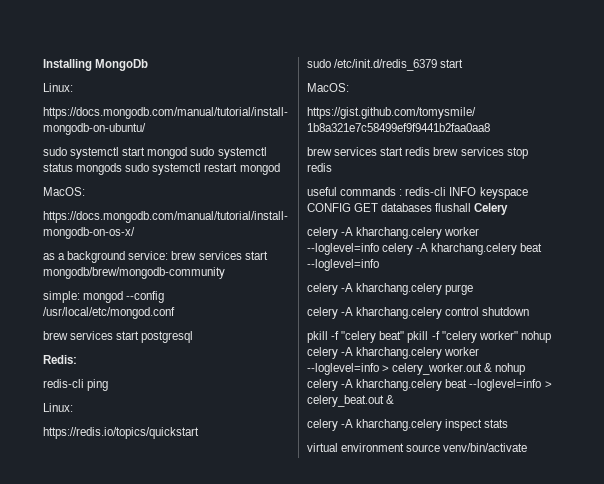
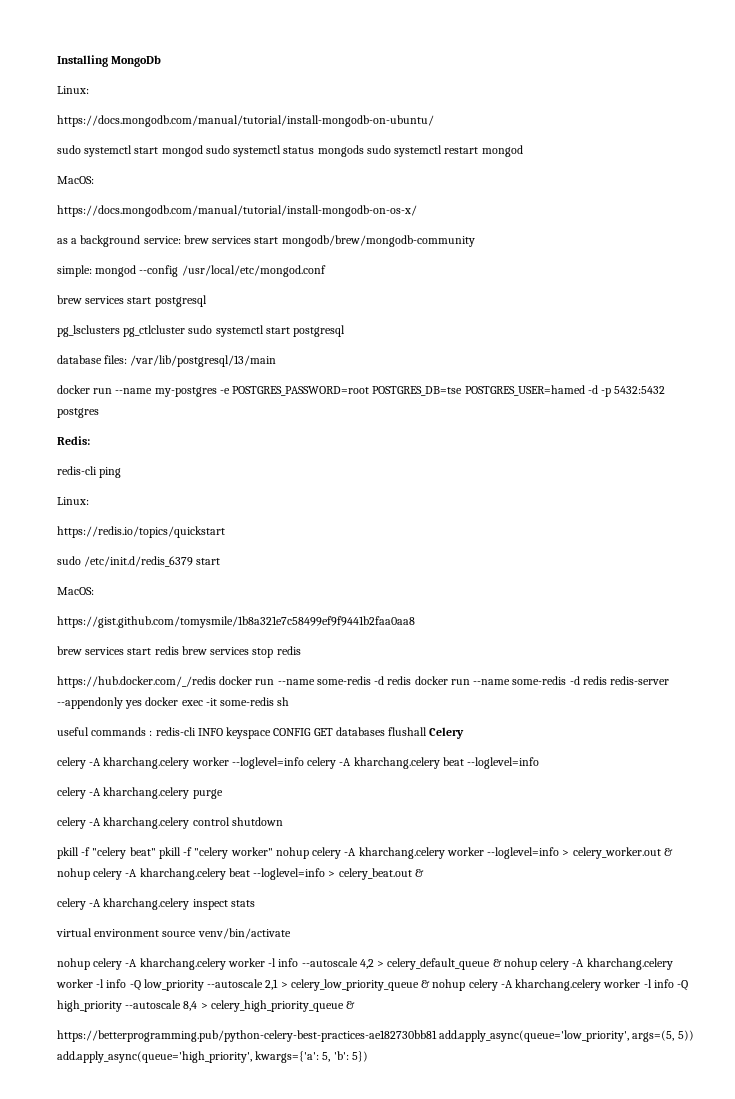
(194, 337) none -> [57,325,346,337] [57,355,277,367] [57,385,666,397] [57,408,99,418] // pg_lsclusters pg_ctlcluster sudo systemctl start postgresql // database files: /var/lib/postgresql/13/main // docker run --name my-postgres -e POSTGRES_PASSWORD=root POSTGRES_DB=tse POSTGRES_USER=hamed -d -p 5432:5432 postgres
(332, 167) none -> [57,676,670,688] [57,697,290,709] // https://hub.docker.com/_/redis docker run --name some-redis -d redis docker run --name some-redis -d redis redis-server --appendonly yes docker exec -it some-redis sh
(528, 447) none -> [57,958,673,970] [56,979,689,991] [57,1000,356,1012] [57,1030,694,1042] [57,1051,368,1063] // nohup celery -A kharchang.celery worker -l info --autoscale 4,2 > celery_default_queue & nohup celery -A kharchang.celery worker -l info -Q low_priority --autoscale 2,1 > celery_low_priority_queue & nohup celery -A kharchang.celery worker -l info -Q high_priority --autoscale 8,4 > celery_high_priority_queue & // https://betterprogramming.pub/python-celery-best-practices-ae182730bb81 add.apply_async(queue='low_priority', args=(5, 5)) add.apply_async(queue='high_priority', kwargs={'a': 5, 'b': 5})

==

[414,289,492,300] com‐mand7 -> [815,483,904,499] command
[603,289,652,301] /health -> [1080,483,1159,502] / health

Task directions: Print exactly the lines above from the one with "(332, 167) none" to the one with "(528, 447) none", including both.

Solution:
(332, 167) none -> [57,676,670,688] [57,697,290,709] // https://hub.docker.com/_/redis docker run --name some-redis -d redis docker run --name some-redis -d redis redis-server --appendonly yes docker exec -it some-redis sh
(528, 447) none -> [57,958,673,970] [56,979,689,991] [57,1000,356,1012] [57,1030,694,1042] [57,1051,368,1063] // nohup celery -A kharchang.celery worker -l info --autoscale 4,2 > celery_default_queue & nohup celery -A kharchang.celery worker -l info -Q low_priority --autoscale 2,1 > celery_low_priority_queue & nohup celery -A kharchang.celery worker -l info -Q high_priority --autoscale 8,4 > celery_high_priority_queue & // https://betterprogramming.pub/python-celery-best-practices-ae182730bb81 add.apply_async(queue='low_priority', args=(5, 5)) add.apply_async(queue='high_priority', kwargs={'a': 5, 'b': 5})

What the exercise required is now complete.